%%
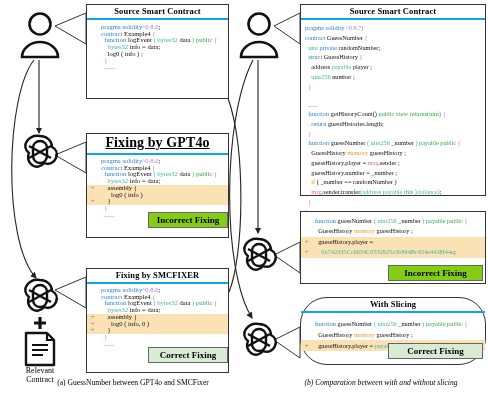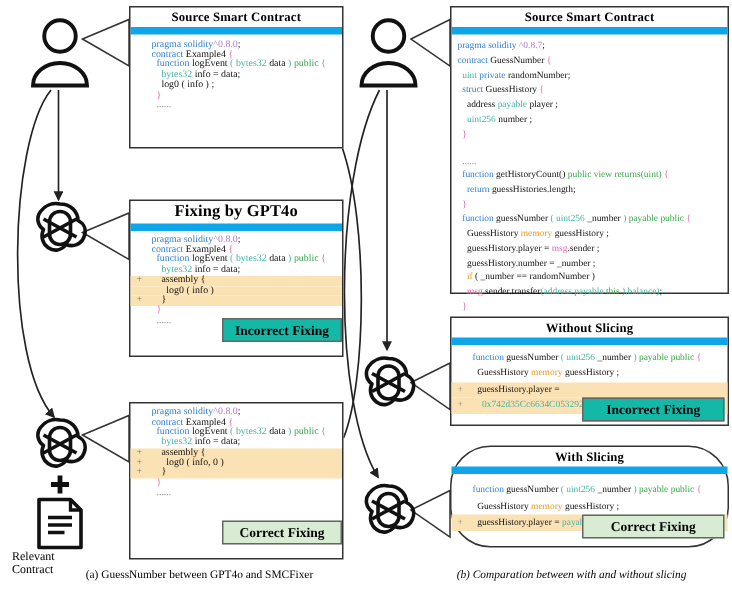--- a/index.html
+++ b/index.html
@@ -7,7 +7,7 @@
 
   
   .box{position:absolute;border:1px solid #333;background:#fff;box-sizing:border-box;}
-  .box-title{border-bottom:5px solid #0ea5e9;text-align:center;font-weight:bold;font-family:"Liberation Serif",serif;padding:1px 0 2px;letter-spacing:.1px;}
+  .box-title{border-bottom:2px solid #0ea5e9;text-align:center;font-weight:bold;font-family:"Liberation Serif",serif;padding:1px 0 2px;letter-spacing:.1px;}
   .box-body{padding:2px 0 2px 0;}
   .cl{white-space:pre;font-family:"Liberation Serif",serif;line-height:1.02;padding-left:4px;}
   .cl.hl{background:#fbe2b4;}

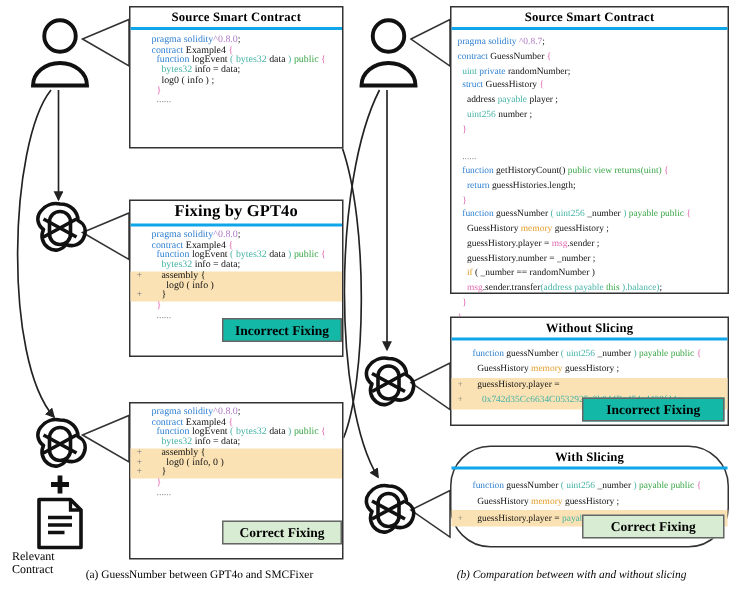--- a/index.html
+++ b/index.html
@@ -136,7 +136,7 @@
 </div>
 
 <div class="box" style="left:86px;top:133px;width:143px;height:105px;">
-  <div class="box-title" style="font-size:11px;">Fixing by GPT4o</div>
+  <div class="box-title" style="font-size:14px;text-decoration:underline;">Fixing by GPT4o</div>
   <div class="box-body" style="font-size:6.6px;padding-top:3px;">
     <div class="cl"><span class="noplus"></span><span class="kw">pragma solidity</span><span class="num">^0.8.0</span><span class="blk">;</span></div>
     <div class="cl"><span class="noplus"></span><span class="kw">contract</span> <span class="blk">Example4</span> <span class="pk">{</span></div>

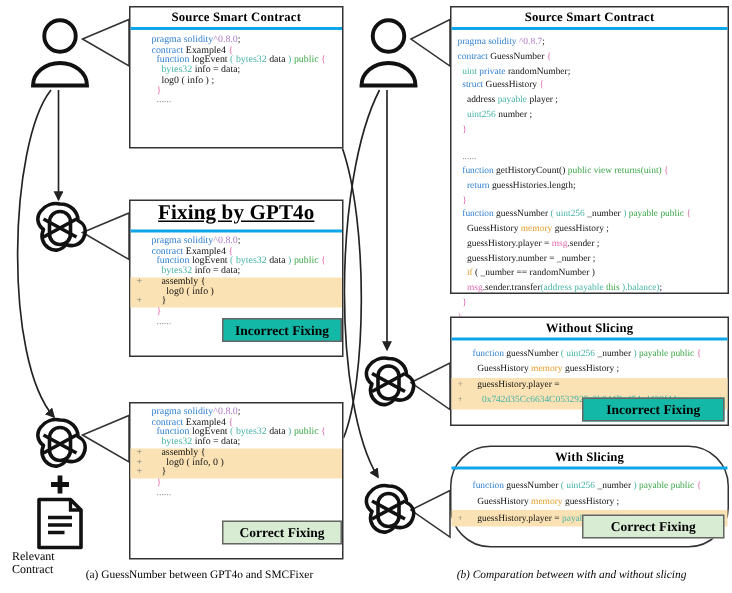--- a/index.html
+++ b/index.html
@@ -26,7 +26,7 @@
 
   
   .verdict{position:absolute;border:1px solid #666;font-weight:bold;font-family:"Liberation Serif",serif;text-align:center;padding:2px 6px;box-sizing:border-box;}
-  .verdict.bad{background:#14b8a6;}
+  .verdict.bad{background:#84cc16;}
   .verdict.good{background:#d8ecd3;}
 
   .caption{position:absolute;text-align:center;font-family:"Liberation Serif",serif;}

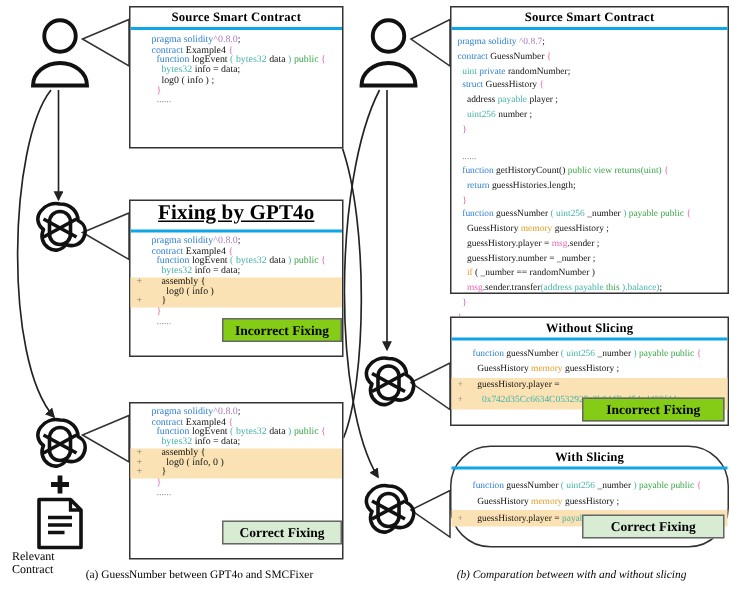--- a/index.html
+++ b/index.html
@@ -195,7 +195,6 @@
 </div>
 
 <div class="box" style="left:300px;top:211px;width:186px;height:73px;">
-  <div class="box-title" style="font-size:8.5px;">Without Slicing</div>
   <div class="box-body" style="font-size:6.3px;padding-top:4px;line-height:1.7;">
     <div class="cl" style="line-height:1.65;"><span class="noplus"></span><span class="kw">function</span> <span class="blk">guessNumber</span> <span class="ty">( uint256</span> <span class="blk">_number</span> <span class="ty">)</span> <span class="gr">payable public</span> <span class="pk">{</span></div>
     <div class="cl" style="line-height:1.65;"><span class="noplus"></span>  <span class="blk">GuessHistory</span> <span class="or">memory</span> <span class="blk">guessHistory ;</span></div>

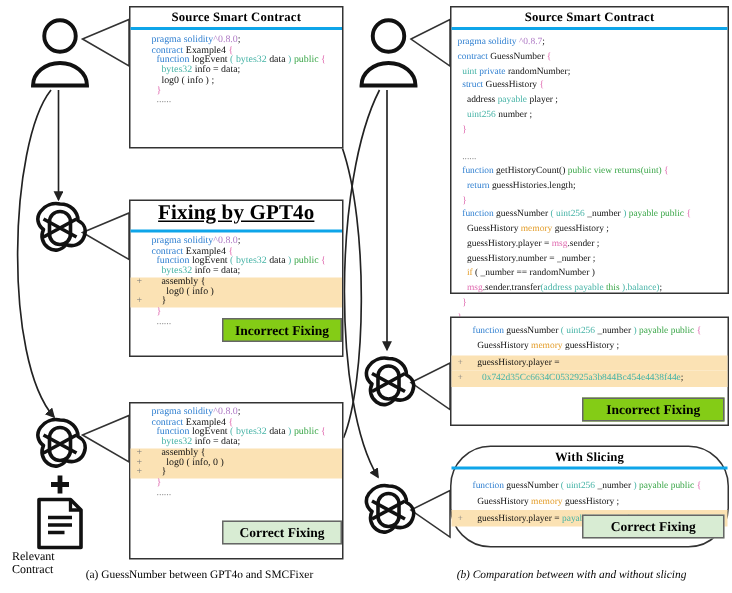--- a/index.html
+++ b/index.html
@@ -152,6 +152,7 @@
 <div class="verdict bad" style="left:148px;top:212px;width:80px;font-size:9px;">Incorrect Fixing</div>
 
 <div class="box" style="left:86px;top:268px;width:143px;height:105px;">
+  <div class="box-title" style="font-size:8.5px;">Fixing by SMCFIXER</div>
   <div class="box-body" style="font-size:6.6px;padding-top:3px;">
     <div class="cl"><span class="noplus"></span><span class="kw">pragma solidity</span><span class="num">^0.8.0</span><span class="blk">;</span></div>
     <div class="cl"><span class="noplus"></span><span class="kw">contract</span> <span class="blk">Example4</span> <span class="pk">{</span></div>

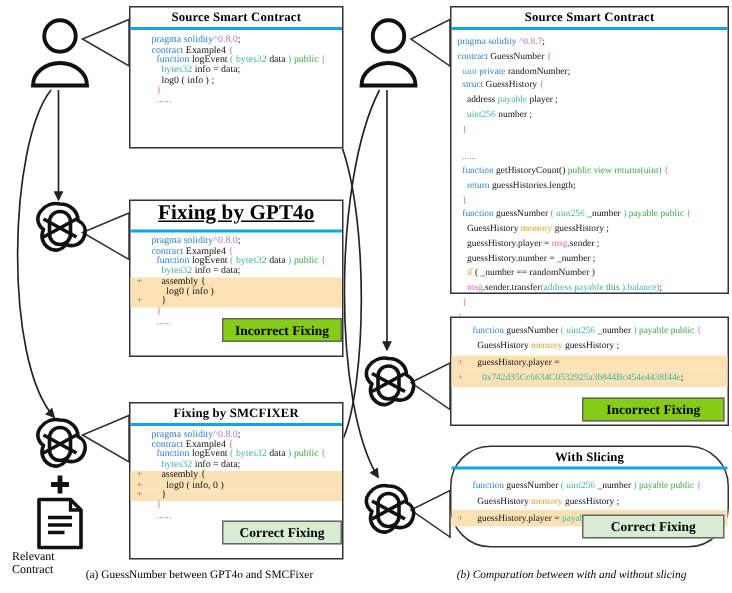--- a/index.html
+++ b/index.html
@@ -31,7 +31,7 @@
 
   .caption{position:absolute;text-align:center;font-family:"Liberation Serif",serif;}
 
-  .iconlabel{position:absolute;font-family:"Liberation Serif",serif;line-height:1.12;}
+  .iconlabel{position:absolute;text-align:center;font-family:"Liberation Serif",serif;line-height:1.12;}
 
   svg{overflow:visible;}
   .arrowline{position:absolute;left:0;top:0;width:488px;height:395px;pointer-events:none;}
%%
%%
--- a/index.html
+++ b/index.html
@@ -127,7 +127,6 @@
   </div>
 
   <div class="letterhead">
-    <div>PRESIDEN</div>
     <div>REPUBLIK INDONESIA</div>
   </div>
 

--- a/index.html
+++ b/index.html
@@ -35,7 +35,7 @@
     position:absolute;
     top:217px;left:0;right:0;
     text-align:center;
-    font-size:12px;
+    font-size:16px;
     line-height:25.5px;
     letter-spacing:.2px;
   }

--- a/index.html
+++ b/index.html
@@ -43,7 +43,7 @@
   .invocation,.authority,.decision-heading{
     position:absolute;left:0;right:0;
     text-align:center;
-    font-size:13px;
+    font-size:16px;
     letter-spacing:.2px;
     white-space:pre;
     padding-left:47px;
%%
--- WHAT TO PRODUCE ---
Within the listing above, work out how many lines contain the string "space", and reply with that number only.

--- ANSWER TO THE PROBLEM ---
2